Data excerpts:
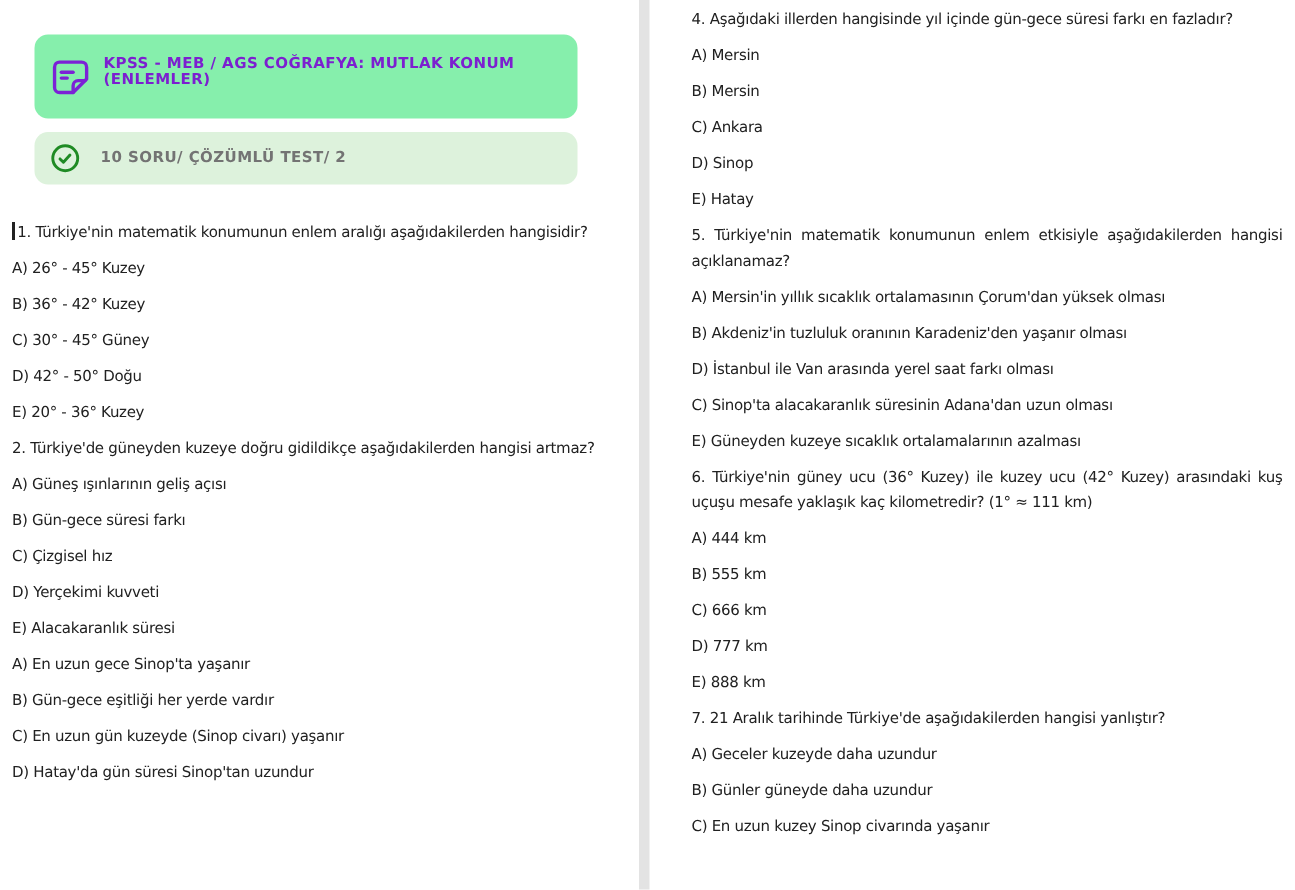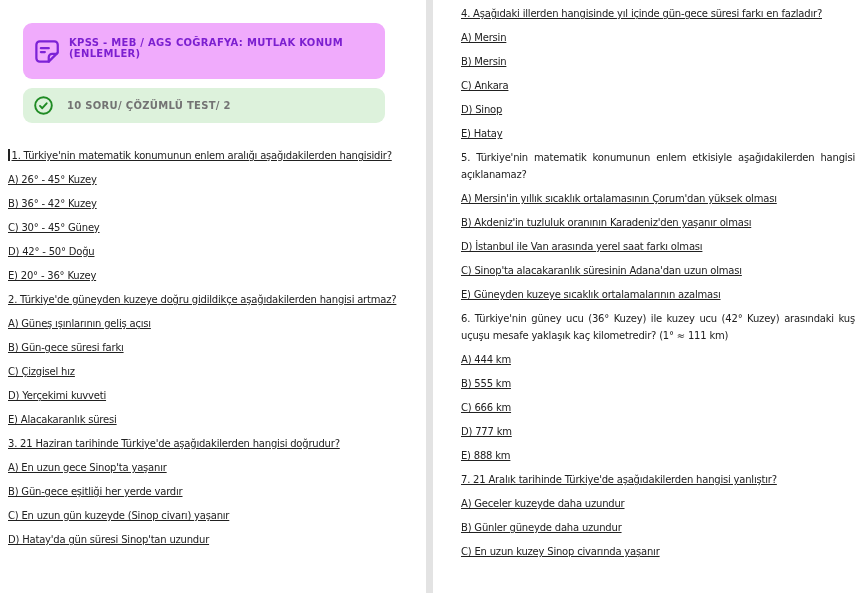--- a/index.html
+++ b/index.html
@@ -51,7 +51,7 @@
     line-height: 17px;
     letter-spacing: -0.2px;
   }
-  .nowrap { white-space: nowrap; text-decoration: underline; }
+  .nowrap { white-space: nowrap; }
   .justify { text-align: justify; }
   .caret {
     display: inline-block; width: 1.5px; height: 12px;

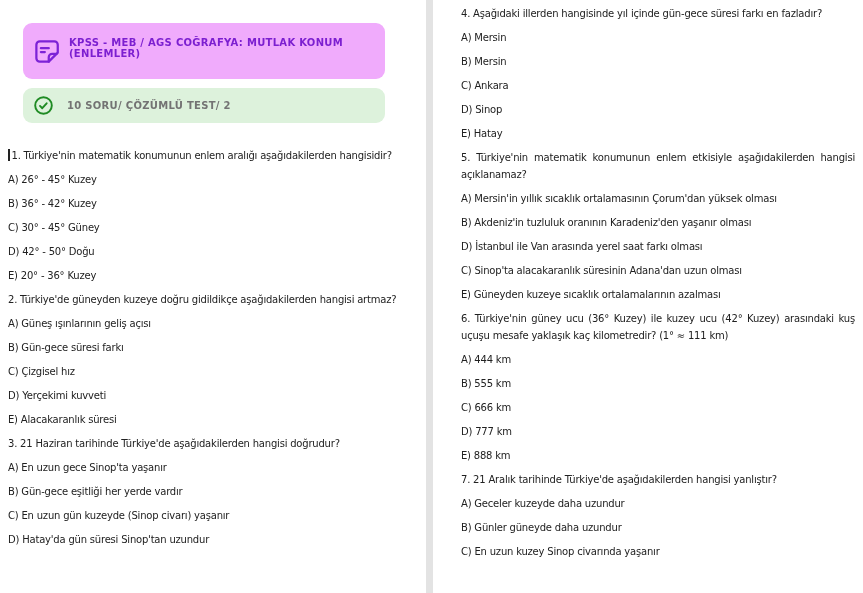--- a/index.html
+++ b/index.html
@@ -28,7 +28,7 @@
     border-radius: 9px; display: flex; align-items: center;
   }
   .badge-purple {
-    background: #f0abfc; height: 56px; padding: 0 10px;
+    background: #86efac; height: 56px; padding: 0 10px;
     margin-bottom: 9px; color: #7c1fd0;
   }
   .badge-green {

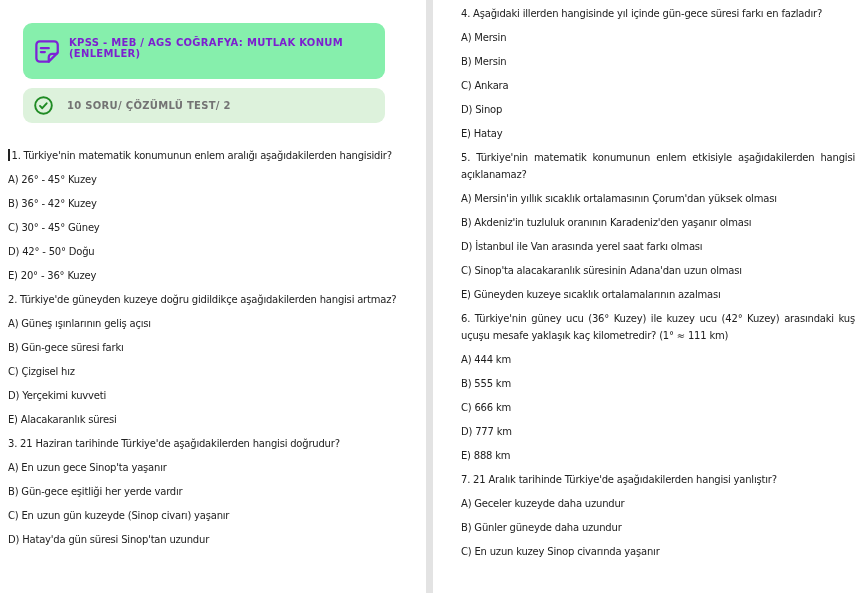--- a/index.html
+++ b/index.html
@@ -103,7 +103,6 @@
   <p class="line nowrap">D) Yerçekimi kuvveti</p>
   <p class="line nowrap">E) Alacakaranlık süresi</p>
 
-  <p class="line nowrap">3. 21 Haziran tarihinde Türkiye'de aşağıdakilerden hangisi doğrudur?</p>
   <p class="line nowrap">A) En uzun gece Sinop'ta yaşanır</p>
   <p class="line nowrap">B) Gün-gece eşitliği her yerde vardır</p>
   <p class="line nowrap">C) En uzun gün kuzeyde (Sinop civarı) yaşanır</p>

Your instructions: Would you copy out every entry above word for word, without the pictures?

Answer to this task:
--- a/index.html
+++ b/index.html
@@ -51,7 +51,7 @@
     line-height: 17px;
     letter-spacing: -0.2px;
   }
-  .nowrap { white-space: nowrap; text-decoration: underline; }
+  .nowrap { white-space: nowrap; }
   .justify { text-align: justify; }
   .caret {
     display: inline-block; width: 1.5px; height: 12px;

--- a/index.html
+++ b/index.html
@@ -28,7 +28,7 @@
     border-radius: 9px; display: flex; align-items: center;
   }
   .badge-purple {
-    background: #f0abfc; height: 56px; padding: 0 10px;
+    background: #86efac; height: 56px; padding: 0 10px;
     margin-bottom: 9px; color: #7c1fd0;
   }
   .badge-green {

--- a/index.html
+++ b/index.html
@@ -103,7 +103,6 @@
   <p class="line nowrap">D) Yerçekimi kuvveti</p>
   <p class="line nowrap">E) Alacakaranlık süresi</p>
 
-  <p class="line nowrap">3. 21 Haziran tarihinde Türkiye'de aşağıdakilerden hangisi doğrudur?</p>
   <p class="line nowrap">A) En uzun gece Sinop'ta yaşanır</p>
   <p class="line nowrap">B) Gün-gece eşitliği her yerde vardır</p>
   <p class="line nowrap">C) En uzun gün kuzeyde (Sinop civarı) yaşanır</p>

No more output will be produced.